Similarly, and going a step further, Mark Levin focused yesterday's monologue, and a good majority of the first hour, on the union at the helm of this current debate (the NEA) and its parallels to communist maneuvering.



Shane D'Aprile reports in The Hill that “Sen. Jim DeMint told supporters Tuesday the ongoing budget battle in Wisconsin offers a preview of what organized labor has in store for 2012.“  And he's absolutely right!  "In a fundraising appeal to supporters of his Senate Conservatives Fund, DeMint said the union-led protest against Wisconsin Gov. Scott Walker's budget proposal "demonstrates how dangerously beholden the Democrats have become to their out-of-control union bosses.""


The sentiment is shared in Mona Charen's NRO piece: “In Wisconsin and other states facing severe budget crises, we are witnessing the clash of special interests against the public interest.” She further exposes these teachers as 'rent seekers' and concludes that "the protests, with their attendant disdain for the school kids (so many teachers fraudulently called in sick that schools in Milwaukee, Madison, and Janesville had to close), serve as huge neon signs alerting the sleeping electorate to what has been happening to their tax dollars."

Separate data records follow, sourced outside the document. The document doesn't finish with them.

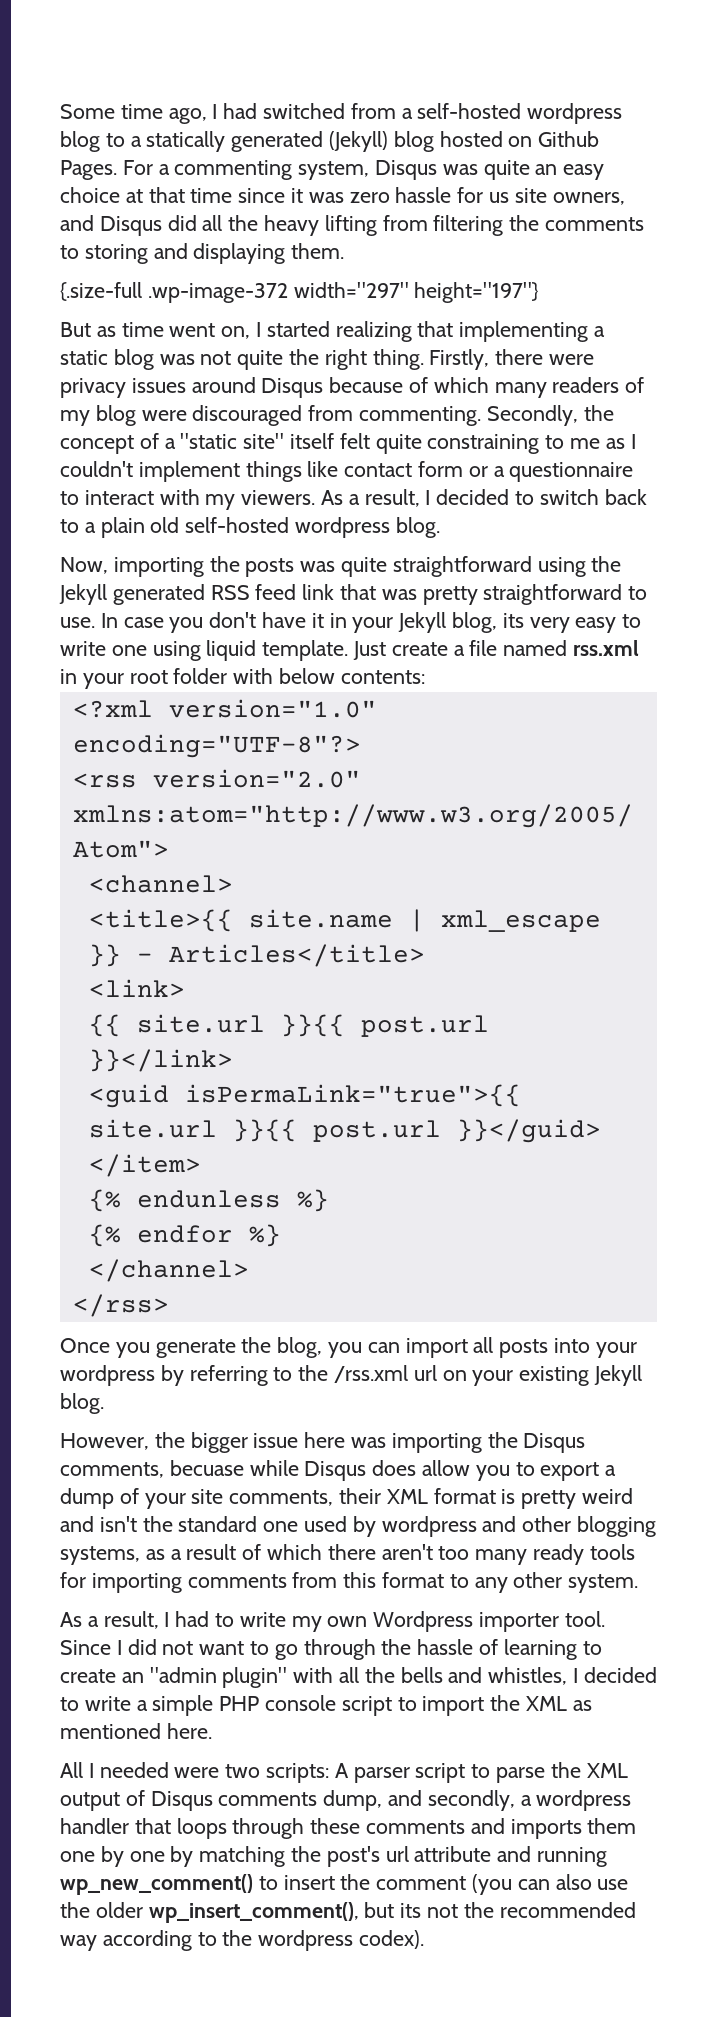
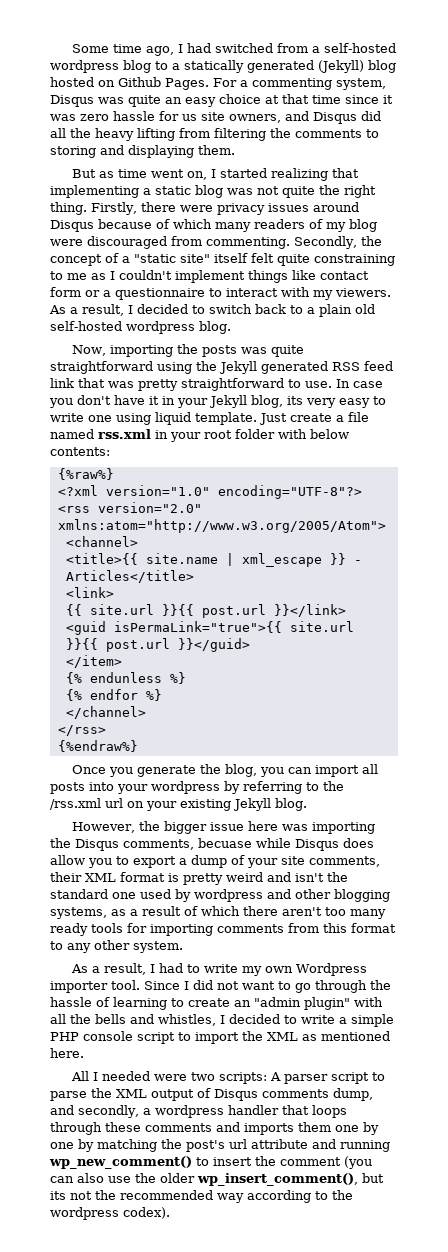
- {.size-full .wp-image-372 width="297" height="197"}
+ {%raw%}
+ {%endraw%}

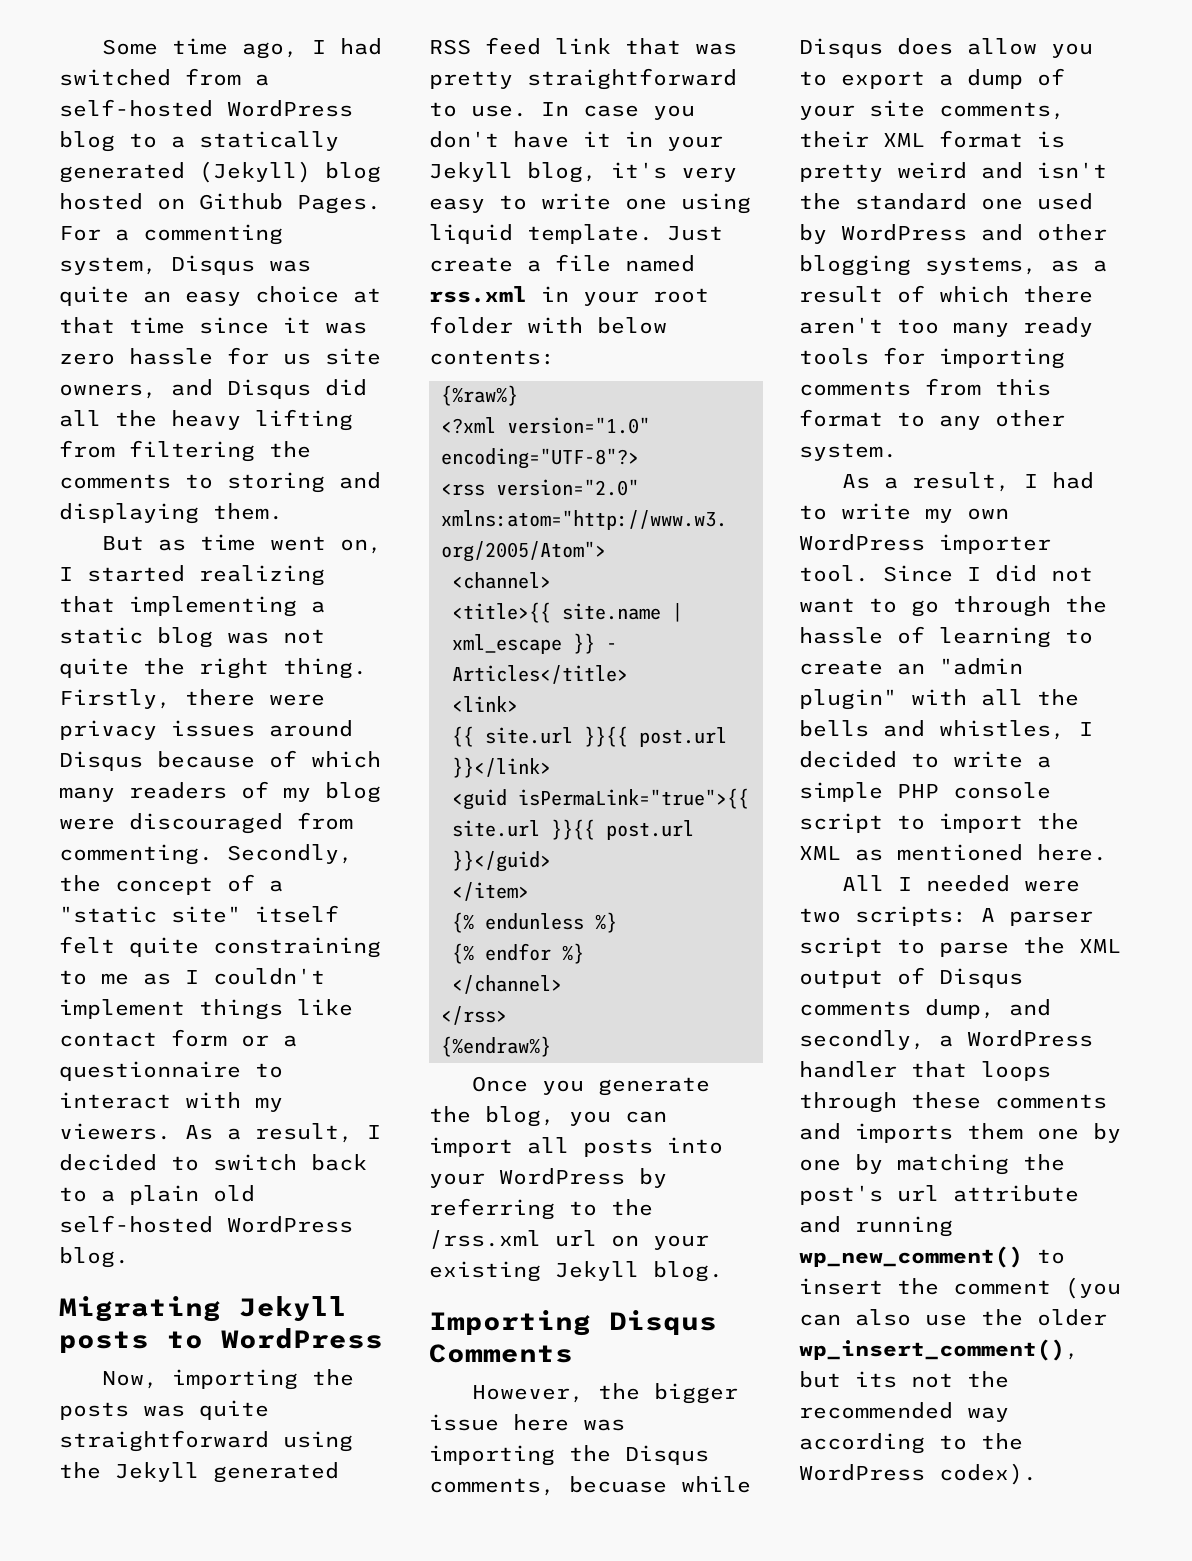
- Some time ago, I had switched from a self-hosted wordpress blog to a statically generated (Jekyll) blog hosted on Github Pages.
+ Some time ago, I had switched from a self-hosted WordPress blog to a statically generated (Jekyll) blog hosted on Github Pages.
- As a result, I decided to switch back to a plain old self-hosted wordpress blog.
+ As a result, I decided to switch back to a plain old self-hosted WordPress blog.
+ Migrating Jekyll posts to WordPress
- In case you don't have it in your Jekyll blog, its very easy to write one using liquid template.
+ In case you don't have it in your Jekyll blog, it's very easy to write one using liquid template.
- Once you generate the blog, you can import all posts into your wordpress by referring to the /rss.xml url on your existing Jekyll blog.
+ Once you generate the blog, you can import all posts into your WordPress by referring to the /rss.xml url on your existing Jekyll blog.
+ Importing Disqus Comments
- However, the bigger issue here was importing the Disqus comments, becuase while Disqus does allow you to export a dump of your site comments, their XML format is pretty weird and isn't the standard one used by wordpress and other blogging systems, as a result of which there aren't too many ready tools for importing comments from this format to any other system.
+ However, the bigger issue here was importing the Disqus comments, becuase while Disqus does allow you to export a dump of your site comments, their XML format is pretty weird and isn't the standard one used by WordPress and other blogging systems, as a result of which there aren't too many ready tools for importing comments from this format to any other system.
- As a result, I had to write my own Wordpress importer tool.
+ As a result, I had to write my own WordPress importer tool.
- A parser script to parse the XML output of Disqus comments dump, and secondly, a wordpress handler that loops through these comments and imports them one by one by matching the post's url attribute and running wp_new_comment() to insert the comment (you can also use the older wp_insert_comment(), but its not the recommended way according to the wordpress codex).
+ A parser script to parse the XML output of Disqus comments dump, and secondly, a WordPress handler that loops through these comments and imports them one by one by matching the post's url attribute and running wp_new_comment() to insert the comment (you can also use the older wp_insert_comment(), but its not the recommended way according to the WordPress codex).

And now, it appears that cowardice has spread to the Indiana Democrat legislature, as they've fled under a deadline to consider a right-to-work law, as John Hayward writes in Human Events: "The name of the Democrat Party seems increasingly inappropriate, since they have very little interest in democracy when it thwarts the agenda of their most powerful constituents. Let the voters of every state learn this important lesson: the only way to ensure functional government is to burn the Democrat Party down, until so few of them remain that they are no longer necessary to establish a quorum. Then you’ll be able to conduct state business without worrying about their temper tantrums."


Despite Democrat’s insistence that this will reflect poorly on the GOP, Rasmussen finds that “a sizable number of voters are following new Wisconsin Governor Scott Walker’s showdown with unionized public employees in his state, and nearly half side with the governor.”  Also, in a Fox News report, one economist reminds us that "there's a perception that was not present in 1995 that public employees are almost a privileged class."


The public unions may profess that their ‘democratic’ or ‘Egyptian-style’ campaign of protests concerns their collective bargaining 'privilege' (it's not a ‘right’), but a deeper look at the issue shows that the ‘bargain’ between union and government is yet again a collective rip-off of the private taxpayer.